Transcribe the entries below exactly as they appear.

- Opening Delimiter -

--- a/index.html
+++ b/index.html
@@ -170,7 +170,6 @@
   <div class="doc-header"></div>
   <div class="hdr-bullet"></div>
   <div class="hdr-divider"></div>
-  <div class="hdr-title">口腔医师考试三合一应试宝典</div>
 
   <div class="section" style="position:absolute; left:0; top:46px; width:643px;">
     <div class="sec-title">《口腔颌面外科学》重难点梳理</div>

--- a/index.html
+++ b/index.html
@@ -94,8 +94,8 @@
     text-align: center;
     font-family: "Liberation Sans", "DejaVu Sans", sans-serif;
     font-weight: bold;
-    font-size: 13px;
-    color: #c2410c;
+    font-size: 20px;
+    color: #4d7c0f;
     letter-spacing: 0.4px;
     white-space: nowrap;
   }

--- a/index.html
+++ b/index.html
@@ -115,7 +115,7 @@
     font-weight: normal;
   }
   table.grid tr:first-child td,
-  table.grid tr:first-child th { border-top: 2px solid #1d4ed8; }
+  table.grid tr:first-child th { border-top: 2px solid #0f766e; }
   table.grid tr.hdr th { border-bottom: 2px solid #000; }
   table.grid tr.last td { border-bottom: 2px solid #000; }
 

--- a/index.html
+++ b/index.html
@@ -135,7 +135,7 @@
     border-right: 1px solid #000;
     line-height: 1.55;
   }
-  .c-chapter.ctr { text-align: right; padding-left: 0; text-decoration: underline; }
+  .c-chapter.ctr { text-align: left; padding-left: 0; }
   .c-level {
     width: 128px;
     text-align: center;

- Closing Delimiter -

**RESPONSE TO THIS TASK**
--- a/index.html
+++ b/index.html
@@ -170,7 +170,6 @@
   <div class="doc-header"></div>
   <div class="hdr-bullet"></div>
   <div class="hdr-divider"></div>
-  <div class="hdr-title">口腔医师考试三合一应试宝典</div>
 
   <div class="section" style="position:absolute; left:0; top:46px; width:643px;">
     <div class="sec-title">《口腔颌面外科学》重难点梳理</div>

--- a/index.html
+++ b/index.html
@@ -94,8 +94,8 @@
     text-align: center;
     font-family: "Liberation Sans", "DejaVu Sans", sans-serif;
     font-weight: bold;
-    font-size: 13px;
-    color: #c2410c;
+    font-size: 20px;
+    color: #4d7c0f;
     letter-spacing: 0.4px;
     white-space: nowrap;
   }

--- a/index.html
+++ b/index.html
@@ -115,7 +115,7 @@
     font-weight: normal;
   }
   table.grid tr:first-child td,
-  table.grid tr:first-child th { border-top: 2px solid #1d4ed8; }
+  table.grid tr:first-child th { border-top: 2px solid #0f766e; }
   table.grid tr.hdr th { border-bottom: 2px solid #000; }
   table.grid tr.last td { border-bottom: 2px solid #000; }
 

--- a/index.html
+++ b/index.html
@@ -135,7 +135,7 @@
     border-right: 1px solid #000;
     line-height: 1.55;
   }
-  .c-chapter.ctr { text-align: right; padding-left: 0; text-decoration: underline; }
+  .c-chapter.ctr { text-align: left; padding-left: 0; }
   .c-level {
     width: 128px;
     text-align: center;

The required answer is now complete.